§ **EXERCISE DIRECTIONS**: Return the lines exactly as they stand, from the first of the material through the line containing "to demo Automerge.".

·····

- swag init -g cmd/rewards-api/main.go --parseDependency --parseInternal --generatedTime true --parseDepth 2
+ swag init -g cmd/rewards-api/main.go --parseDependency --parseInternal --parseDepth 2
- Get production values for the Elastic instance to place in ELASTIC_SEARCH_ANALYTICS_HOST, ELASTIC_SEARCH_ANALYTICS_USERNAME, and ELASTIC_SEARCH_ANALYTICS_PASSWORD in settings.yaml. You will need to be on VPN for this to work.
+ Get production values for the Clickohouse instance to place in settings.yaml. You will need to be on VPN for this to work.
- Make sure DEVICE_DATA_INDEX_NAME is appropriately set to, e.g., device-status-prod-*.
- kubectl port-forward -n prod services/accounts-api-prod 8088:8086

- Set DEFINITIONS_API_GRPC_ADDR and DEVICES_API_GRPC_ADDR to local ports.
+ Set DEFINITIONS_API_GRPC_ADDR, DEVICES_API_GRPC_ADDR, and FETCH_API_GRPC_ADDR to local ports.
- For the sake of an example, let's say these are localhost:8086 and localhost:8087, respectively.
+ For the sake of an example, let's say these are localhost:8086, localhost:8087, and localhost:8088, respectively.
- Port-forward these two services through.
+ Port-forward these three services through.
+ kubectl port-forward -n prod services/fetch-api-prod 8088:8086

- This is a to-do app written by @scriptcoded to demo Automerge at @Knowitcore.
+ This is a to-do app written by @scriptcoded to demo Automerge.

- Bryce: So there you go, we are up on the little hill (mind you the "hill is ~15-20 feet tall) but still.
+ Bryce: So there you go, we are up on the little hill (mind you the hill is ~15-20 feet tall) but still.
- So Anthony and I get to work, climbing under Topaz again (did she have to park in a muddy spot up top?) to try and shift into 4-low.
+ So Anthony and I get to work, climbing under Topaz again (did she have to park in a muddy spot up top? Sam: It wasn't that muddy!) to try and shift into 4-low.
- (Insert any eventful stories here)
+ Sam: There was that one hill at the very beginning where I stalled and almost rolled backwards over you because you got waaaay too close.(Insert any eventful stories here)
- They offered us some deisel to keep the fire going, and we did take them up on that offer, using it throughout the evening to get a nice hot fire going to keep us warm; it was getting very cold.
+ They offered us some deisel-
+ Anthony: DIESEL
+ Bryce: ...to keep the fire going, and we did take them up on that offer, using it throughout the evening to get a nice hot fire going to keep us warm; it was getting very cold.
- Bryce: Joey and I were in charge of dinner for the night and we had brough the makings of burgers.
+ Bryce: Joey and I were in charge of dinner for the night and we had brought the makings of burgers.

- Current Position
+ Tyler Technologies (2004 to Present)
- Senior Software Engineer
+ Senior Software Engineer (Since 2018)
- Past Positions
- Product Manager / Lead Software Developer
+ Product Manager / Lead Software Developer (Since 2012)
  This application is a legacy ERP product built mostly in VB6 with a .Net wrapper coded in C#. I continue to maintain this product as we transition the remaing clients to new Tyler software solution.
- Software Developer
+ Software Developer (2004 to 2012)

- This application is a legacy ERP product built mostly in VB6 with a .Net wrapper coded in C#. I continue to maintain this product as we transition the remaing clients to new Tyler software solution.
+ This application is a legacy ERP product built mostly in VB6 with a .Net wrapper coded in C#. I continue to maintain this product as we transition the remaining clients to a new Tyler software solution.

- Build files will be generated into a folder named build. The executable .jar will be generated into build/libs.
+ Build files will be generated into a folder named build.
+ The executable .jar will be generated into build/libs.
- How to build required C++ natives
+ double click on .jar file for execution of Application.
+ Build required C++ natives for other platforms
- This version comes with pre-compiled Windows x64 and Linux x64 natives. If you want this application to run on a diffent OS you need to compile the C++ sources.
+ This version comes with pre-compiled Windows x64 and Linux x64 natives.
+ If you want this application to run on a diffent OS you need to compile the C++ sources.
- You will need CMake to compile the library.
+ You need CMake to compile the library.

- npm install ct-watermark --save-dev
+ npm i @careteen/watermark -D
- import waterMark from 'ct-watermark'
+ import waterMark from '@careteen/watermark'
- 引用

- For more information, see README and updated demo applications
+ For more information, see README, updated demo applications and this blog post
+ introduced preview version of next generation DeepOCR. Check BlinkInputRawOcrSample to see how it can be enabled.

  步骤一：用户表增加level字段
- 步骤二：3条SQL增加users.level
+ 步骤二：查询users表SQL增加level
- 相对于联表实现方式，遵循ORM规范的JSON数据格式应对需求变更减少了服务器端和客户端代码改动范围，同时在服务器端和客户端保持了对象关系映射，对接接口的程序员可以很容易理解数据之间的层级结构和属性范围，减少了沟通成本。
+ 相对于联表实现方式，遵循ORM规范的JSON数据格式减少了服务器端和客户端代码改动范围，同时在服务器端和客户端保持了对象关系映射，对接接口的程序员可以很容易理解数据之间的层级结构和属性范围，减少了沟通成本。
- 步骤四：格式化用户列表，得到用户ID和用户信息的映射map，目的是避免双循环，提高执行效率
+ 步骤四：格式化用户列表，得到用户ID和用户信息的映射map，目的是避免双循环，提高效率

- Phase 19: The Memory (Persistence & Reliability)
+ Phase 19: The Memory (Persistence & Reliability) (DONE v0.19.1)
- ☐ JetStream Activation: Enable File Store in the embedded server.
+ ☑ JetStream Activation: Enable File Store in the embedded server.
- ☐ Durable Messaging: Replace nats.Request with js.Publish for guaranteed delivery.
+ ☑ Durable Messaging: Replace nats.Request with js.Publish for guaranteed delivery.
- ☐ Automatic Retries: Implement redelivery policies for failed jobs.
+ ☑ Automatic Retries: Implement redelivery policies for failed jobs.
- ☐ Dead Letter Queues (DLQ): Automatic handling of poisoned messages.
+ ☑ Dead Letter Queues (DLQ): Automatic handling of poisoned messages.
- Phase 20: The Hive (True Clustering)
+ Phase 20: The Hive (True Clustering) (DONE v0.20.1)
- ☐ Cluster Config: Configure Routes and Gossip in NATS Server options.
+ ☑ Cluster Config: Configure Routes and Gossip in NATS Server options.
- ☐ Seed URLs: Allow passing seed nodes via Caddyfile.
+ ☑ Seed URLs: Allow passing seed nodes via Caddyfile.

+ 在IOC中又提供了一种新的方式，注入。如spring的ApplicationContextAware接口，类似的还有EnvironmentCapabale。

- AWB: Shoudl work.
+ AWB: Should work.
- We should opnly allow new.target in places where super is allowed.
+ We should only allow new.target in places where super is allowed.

·····

§ **COMPLETED TASK**:
- swag init -g cmd/rewards-api/main.go --parseDependency --parseInternal --generatedTime true --parseDepth 2
+ swag init -g cmd/rewards-api/main.go --parseDependency --parseInternal --parseDepth 2
- Get production values for the Elastic instance to place in ELASTIC_SEARCH_ANALYTICS_HOST, ELASTIC_SEARCH_ANALYTICS_USERNAME, and ELASTIC_SEARCH_ANALYTICS_PASSWORD in settings.yaml. You will need to be on VPN for this to work.
+ Get production values for the Clickohouse instance to place in settings.yaml. You will need to be on VPN for this to work.
- Make sure DEVICE_DATA_INDEX_NAME is appropriately set to, e.g., device-status-prod-*.
- kubectl port-forward -n prod services/accounts-api-prod 8088:8086

- Set DEFINITIONS_API_GRPC_ADDR and DEVICES_API_GRPC_ADDR to local ports.
+ Set DEFINITIONS_API_GRPC_ADDR, DEVICES_API_GRPC_ADDR, and FETCH_API_GRPC_ADDR to local ports.
- For the sake of an example, let's say these are localhost:8086 and localhost:8087, respectively.
+ For the sake of an example, let's say these are localhost:8086, localhost:8087, and localhost:8088, respectively.
- Port-forward these two services through.
+ Port-forward these three services through.
+ kubectl port-forward -n prod services/fetch-api-prod 8088:8086

- This is a to-do app written by @scriptcoded to demo Automerge at @Knowitcore.
+ This is a to-do app written by @scriptcoded to demo Automerge.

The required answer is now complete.